• _What the task asks_: All that is wanted is the span of lines from the one with "(209, 112) none -> (139, 49) //" to the last line of the data, copied exactly.

• _Materials provided_:
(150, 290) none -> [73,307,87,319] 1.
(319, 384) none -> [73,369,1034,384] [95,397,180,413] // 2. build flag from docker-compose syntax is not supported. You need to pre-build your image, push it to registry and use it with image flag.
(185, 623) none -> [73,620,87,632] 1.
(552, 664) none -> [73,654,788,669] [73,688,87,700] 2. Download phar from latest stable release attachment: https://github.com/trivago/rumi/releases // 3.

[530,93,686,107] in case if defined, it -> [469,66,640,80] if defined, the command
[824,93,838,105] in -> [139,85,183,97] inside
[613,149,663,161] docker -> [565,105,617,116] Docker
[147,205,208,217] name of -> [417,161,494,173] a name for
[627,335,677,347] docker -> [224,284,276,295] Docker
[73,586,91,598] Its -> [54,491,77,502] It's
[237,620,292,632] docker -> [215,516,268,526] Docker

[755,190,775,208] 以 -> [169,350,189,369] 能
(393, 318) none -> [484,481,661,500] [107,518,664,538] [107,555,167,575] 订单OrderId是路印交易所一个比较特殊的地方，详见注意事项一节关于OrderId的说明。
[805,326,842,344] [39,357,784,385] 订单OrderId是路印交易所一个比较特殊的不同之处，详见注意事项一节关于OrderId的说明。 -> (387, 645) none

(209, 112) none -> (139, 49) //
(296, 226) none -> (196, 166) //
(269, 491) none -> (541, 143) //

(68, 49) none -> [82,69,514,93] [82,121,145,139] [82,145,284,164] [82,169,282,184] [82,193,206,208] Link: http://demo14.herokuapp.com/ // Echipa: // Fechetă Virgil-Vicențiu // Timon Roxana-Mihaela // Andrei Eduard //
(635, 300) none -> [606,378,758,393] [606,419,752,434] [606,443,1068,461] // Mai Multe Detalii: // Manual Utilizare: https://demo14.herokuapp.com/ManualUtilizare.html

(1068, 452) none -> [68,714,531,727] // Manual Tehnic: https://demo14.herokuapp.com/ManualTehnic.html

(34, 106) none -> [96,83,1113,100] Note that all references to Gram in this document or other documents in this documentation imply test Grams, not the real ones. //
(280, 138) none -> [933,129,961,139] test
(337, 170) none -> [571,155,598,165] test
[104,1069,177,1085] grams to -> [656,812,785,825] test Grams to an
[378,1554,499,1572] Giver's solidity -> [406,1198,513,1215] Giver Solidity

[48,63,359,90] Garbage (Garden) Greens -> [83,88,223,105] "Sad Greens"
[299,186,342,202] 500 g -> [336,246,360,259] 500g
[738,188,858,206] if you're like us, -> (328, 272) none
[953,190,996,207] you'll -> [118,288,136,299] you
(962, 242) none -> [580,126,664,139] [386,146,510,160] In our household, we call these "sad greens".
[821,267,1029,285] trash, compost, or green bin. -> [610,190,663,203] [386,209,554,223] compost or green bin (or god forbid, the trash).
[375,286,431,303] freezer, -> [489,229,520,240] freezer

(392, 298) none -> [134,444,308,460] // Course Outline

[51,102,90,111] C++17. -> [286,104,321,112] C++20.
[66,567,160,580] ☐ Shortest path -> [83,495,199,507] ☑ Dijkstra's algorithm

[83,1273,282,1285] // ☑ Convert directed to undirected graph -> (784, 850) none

• _Result of this task_:
(209, 112) none -> (139, 49) //
(296, 226) none -> (196, 166) //
(269, 491) none -> (541, 143) //

(68, 49) none -> [82,69,514,93] [82,121,145,139] [82,145,284,164] [82,169,282,184] [82,193,206,208] Link: http://demo14.herokuapp.com/ // Echipa: // Fechetă Virgil-Vicențiu // Timon Roxana-Mihaela // Andrei Eduard //
(635, 300) none -> [606,378,758,393] [606,419,752,434] [606,443,1068,461] // Mai Multe Detalii: // Manual Utilizare: https://demo14.herokuapp.com/ManualUtilizare.html

(1068, 452) none -> [68,714,531,727] // Manual Tehnic: https://demo14.herokuapp.com/ManualTehnic.html

(34, 106) none -> [96,83,1113,100] Note that all references to Gram in this document or other documents in this documentation imply test Grams, not the real ones. //
(280, 138) none -> [933,129,961,139] test
(337, 170) none -> [571,155,598,165] test
[104,1069,177,1085] grams to -> [656,812,785,825] test Grams to an
[378,1554,499,1572] Giver's solidity -> [406,1198,513,1215] Giver Solidity

[48,63,359,90] Garbage (Garden) Greens -> [83,88,223,105] "Sad Greens"
[299,186,342,202] 500 g -> [336,246,360,259] 500g
[738,188,858,206] if you're like us, -> (328, 272) none
[953,190,996,207] you'll -> [118,288,136,299] you
(962, 242) none -> [580,126,664,139] [386,146,510,160] In our household, we call these "sad greens".
[821,267,1029,285] trash, compost, or green bin. -> [610,190,663,203] [386,209,554,223] compost or green bin (or god forbid, the trash).
[375,286,431,303] freezer, -> [489,229,520,240] freezer

(392, 298) none -> [134,444,308,460] // Course Outline

[51,102,90,111] C++17. -> [286,104,321,112] C++20.
[66,567,160,580] ☐ Shortest path -> [83,495,199,507] ☑ Dijkstra's algorithm

[83,1273,282,1285] // ☑ Convert directed to undirected graph -> (784, 850) none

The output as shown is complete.